• **Dataset records**
# # # # #
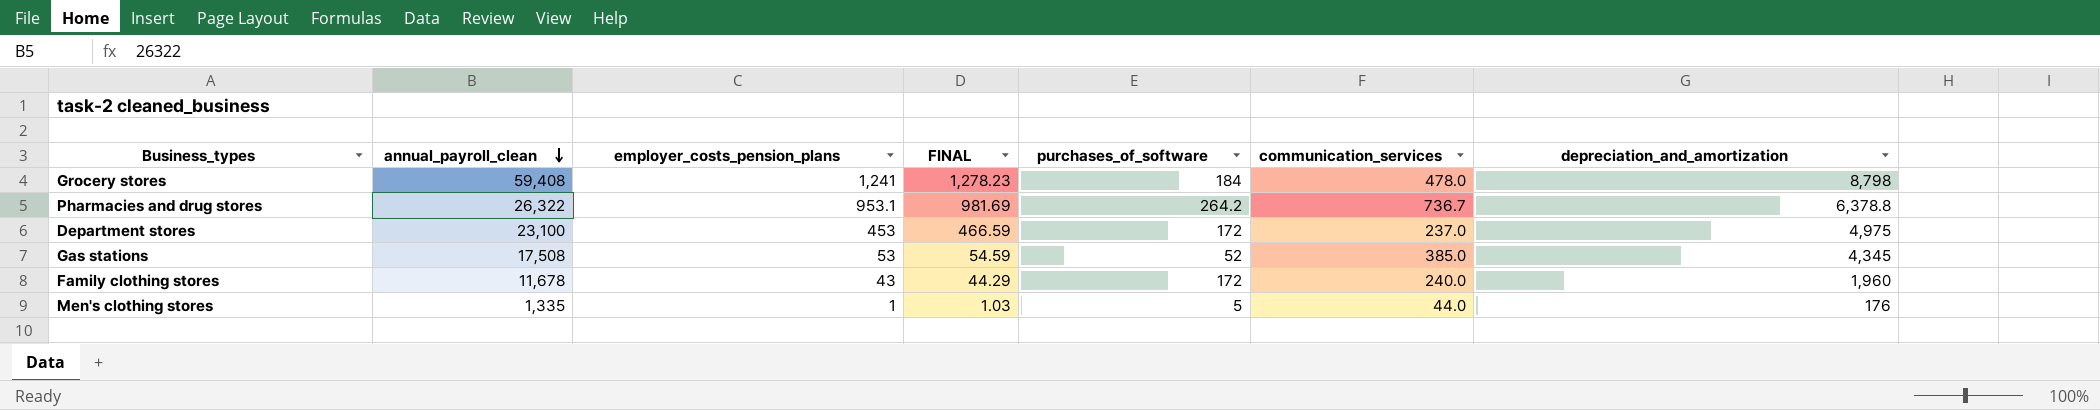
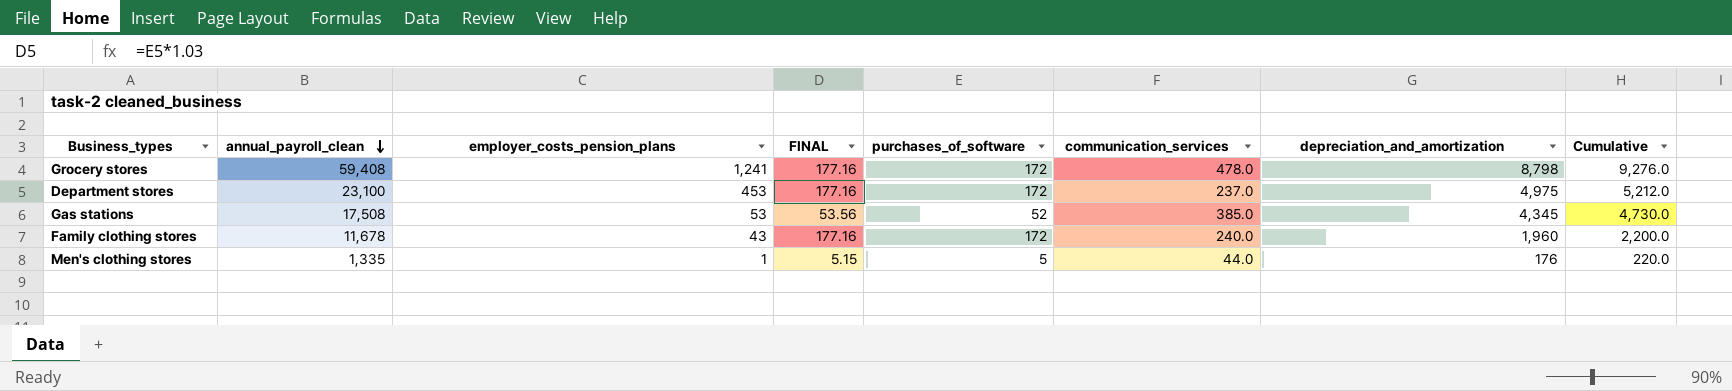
column FINAL | formula: [employer_costs_pension_plans] * 1.03 -> [purchases_of_software] * 1.03
column Cumulative | formula: none -> [communication_services] + [depreciation_and_amortization]
row Pharmacies and drug stores: 26,322 | 953.1 | 981.69 | 264.2 | 736.7 | 6,378.8 -> none
Grocery stores | purchases_of_software: 184 -> 172

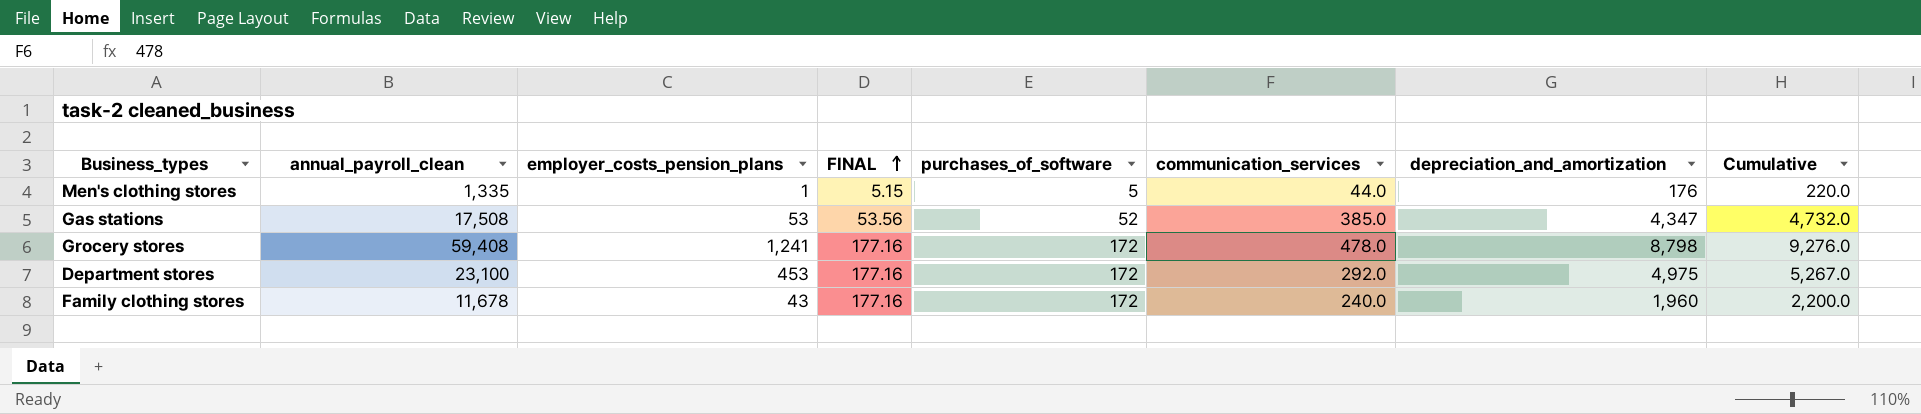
row order: annual_payroll_clean descending -> FINAL ascending
Gas stations | depreciation_and_amortization: 4,345 -> 4,347
Gas stations | Cumulative: 4,730.0 -> 4,732.0
Department stores | communication_services: 237.0 -> 292.0
Department stores | Cumulative: 5,212.0 -> 5,267.0

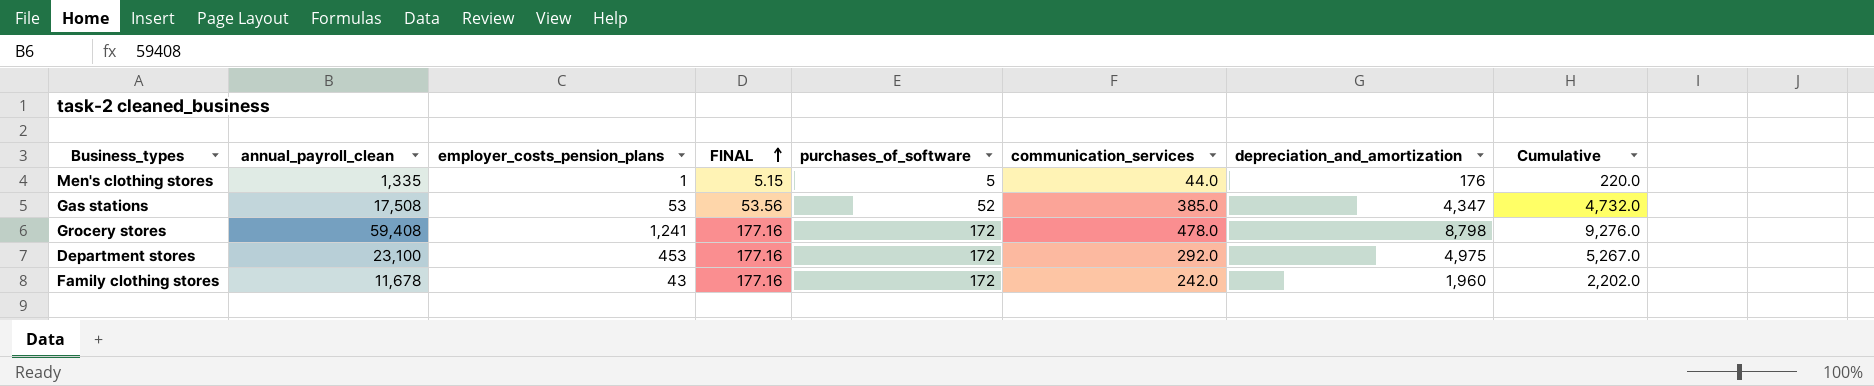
Family clothing stores | communication_services: 240.0 -> 242.0
Family clothing stores | Cumulative: 2,200.0 -> 2,202.0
# # # # #
Where the line containing "Gas stations | depreciation_and_amortization: 4,345" appears in the records above, begin copying and continue exactly through the last line, with nothing else; omit every picture.

Gas stations | depreciation_and_amortization: 4,345 -> 4,347
Gas stations | Cumulative: 4,730.0 -> 4,732.0
Department stores | communication_services: 237.0 -> 292.0
Department stores | Cumulative: 5,212.0 -> 5,267.0

Family clothing stores | communication_services: 240.0 -> 242.0
Family clothing stores | Cumulative: 2,200.0 -> 2,202.0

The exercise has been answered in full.